-- Source material --
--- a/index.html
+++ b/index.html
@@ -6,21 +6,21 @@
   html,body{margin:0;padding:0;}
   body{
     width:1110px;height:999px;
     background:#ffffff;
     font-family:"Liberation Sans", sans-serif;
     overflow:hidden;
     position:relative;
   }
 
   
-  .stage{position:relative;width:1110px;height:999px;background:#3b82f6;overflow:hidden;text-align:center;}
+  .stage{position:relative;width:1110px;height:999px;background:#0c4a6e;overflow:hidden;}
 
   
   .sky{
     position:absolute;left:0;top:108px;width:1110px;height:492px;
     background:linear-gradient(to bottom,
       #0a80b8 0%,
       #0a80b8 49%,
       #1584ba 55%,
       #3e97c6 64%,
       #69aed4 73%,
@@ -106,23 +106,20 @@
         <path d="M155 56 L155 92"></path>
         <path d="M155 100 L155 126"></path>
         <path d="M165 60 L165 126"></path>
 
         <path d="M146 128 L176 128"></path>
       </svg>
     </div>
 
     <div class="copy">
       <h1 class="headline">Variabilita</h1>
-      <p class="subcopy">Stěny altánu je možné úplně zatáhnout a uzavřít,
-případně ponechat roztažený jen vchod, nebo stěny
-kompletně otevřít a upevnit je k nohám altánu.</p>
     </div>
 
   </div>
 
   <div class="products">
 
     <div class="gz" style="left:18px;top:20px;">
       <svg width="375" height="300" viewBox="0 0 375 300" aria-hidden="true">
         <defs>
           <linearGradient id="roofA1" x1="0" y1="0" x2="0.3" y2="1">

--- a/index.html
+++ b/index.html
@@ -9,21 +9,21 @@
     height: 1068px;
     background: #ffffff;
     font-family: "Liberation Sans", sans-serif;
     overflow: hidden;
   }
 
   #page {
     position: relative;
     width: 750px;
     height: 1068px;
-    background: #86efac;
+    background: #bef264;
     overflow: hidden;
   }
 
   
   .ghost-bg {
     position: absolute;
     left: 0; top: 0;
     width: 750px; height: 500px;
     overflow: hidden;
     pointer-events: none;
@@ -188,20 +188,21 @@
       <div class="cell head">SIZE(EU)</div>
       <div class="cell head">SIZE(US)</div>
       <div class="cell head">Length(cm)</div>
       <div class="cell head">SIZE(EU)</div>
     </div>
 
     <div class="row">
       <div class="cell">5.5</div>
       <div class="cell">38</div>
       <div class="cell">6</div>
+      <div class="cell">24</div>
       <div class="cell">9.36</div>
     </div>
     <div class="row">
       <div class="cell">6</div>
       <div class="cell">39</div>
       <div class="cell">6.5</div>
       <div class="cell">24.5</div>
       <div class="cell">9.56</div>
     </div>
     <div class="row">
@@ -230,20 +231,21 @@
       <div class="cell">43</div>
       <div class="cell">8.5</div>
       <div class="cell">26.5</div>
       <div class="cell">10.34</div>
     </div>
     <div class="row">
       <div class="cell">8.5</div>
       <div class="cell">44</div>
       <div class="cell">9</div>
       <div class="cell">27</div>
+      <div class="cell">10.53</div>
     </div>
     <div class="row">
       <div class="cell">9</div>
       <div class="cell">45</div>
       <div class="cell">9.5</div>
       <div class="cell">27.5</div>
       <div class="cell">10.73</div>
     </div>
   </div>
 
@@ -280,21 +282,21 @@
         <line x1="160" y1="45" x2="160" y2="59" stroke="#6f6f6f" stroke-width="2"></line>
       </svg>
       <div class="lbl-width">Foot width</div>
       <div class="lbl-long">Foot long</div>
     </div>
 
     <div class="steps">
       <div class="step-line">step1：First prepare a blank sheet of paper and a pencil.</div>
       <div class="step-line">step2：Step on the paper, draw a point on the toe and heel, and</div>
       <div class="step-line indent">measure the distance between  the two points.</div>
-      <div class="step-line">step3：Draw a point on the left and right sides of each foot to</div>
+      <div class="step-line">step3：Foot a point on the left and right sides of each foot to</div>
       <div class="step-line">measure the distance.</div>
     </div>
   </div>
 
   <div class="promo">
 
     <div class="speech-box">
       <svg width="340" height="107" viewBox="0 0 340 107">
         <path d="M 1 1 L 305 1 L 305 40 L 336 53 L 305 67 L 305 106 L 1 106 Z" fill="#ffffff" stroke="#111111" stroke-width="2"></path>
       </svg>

-- Work item --
Please print the records above exactly, leaving nothing out.

-- Exercise result --
--- a/index.html
+++ b/index.html
@@ -6,21 +6,21 @@
   html,body{margin:0;padding:0;}
   body{
     width:1110px;height:999px;
     background:#ffffff;
     font-family:"Liberation Sans", sans-serif;
     overflow:hidden;
     position:relative;
   }
 
   
-  .stage{position:relative;width:1110px;height:999px;background:#3b82f6;overflow:hidden;text-align:center;}
+  .stage{position:relative;width:1110px;height:999px;background:#0c4a6e;overflow:hidden;}
 
   
   .sky{
     position:absolute;left:0;top:108px;width:1110px;height:492px;
     background:linear-gradient(to bottom,
       #0a80b8 0%,
       #0a80b8 49%,
       #1584ba 55%,
       #3e97c6 64%,
       #69aed4 73%,
@@ -106,23 +106,20 @@
         <path d="M155 56 L155 92"></path>
         <path d="M155 100 L155 126"></path>
         <path d="M165 60 L165 126"></path>
 
         <path d="M146 128 L176 128"></path>
       </svg>
     </div>
 
     <div class="copy">
       <h1 class="headline">Variabilita</h1>
-      <p class="subcopy">Stěny altánu je možné úplně zatáhnout a uzavřít,
-případně ponechat roztažený jen vchod, nebo stěny
-kompletně otevřít a upevnit je k nohám altánu.</p>
     </div>
 
   </div>
 
   <div class="products">
 
     <div class="gz" style="left:18px;top:20px;">
       <svg width="375" height="300" viewBox="0 0 375 300" aria-hidden="true">
         <defs>
           <linearGradient id="roofA1" x1="0" y1="0" x2="0.3" y2="1">

--- a/index.html
+++ b/index.html
@@ -9,21 +9,21 @@
     height: 1068px;
     background: #ffffff;
     font-family: "Liberation Sans", sans-serif;
     overflow: hidden;
   }
 
   #page {
     position: relative;
     width: 750px;
     height: 1068px;
-    background: #86efac;
+    background: #bef264;
     overflow: hidden;
   }
 
   
   .ghost-bg {
     position: absolute;
     left: 0; top: 0;
     width: 750px; height: 500px;
     overflow: hidden;
     pointer-events: none;
@@ -188,20 +188,21 @@
       <div class="cell head">SIZE(EU)</div>
       <div class="cell head">SIZE(US)</div>
       <div class="cell head">Length(cm)</div>
       <div class="cell head">SIZE(EU)</div>
     </div>
 
     <div class="row">
       <div class="cell">5.5</div>
       <div class="cell">38</div>
       <div class="cell">6</div>
+      <div class="cell">24</div>
       <div class="cell">9.36</div>
     </div>
     <div class="row">
       <div class="cell">6</div>
       <div class="cell">39</div>
       <div class="cell">6.5</div>
       <div class="cell">24.5</div>
       <div class="cell">9.56</div>
     </div>
     <div class="row">
@@ -230,20 +231,21 @@
       <div class="cell">43</div>
       <div class="cell">8.5</div>
       <div class="cell">26.5</div>
       <div class="cell">10.34</div>
     </div>
     <div class="row">
       <div class="cell">8.5</div>
       <div class="cell">44</div>
       <div class="cell">9</div>
       <div class="cell">27</div>
+      <div class="cell">10.53</div>
     </div>
     <div class="row">
       <div class="cell">9</div>
       <div class="cell">45</div>
       <div class="cell">9.5</div>
       <div class="cell">27.5</div>
       <div class="cell">10.73</div>
     </div>
   </div>
 
@@ -280,21 +282,21 @@
         <line x1="160" y1="45" x2="160" y2="59" stroke="#6f6f6f" stroke-width="2"></line>
       </svg>
       <div class="lbl-width">Foot width</div>
       <div class="lbl-long">Foot long</div>
     </div>
 
     <div class="steps">
       <div class="step-line">step1：First prepare a blank sheet of paper and a pencil.</div>
       <div class="step-line">step2：Step on the paper, draw a point on the toe and heel, and</div>
       <div class="step-line indent">measure the distance between  the two points.</div>
-      <div class="step-line">step3：Draw a point on the left and right sides of each foot to</div>
+      <div class="step-line">step3：Foot a point on the left and right sides of each foot to</div>
       <div class="step-line">measure the distance.</div>
     </div>
   </div>
 
   <div class="promo">
 
     <div class="speech-box">
       <svg width="340" height="107" viewBox="0 0 340 107">
         <path d="M 1 1 L 305 1 L 305 40 L 336 53 L 305 67 L 305 106 L 1 106 Z" fill="#ffffff" stroke="#111111" stroke-width="2"></path>
       </svg>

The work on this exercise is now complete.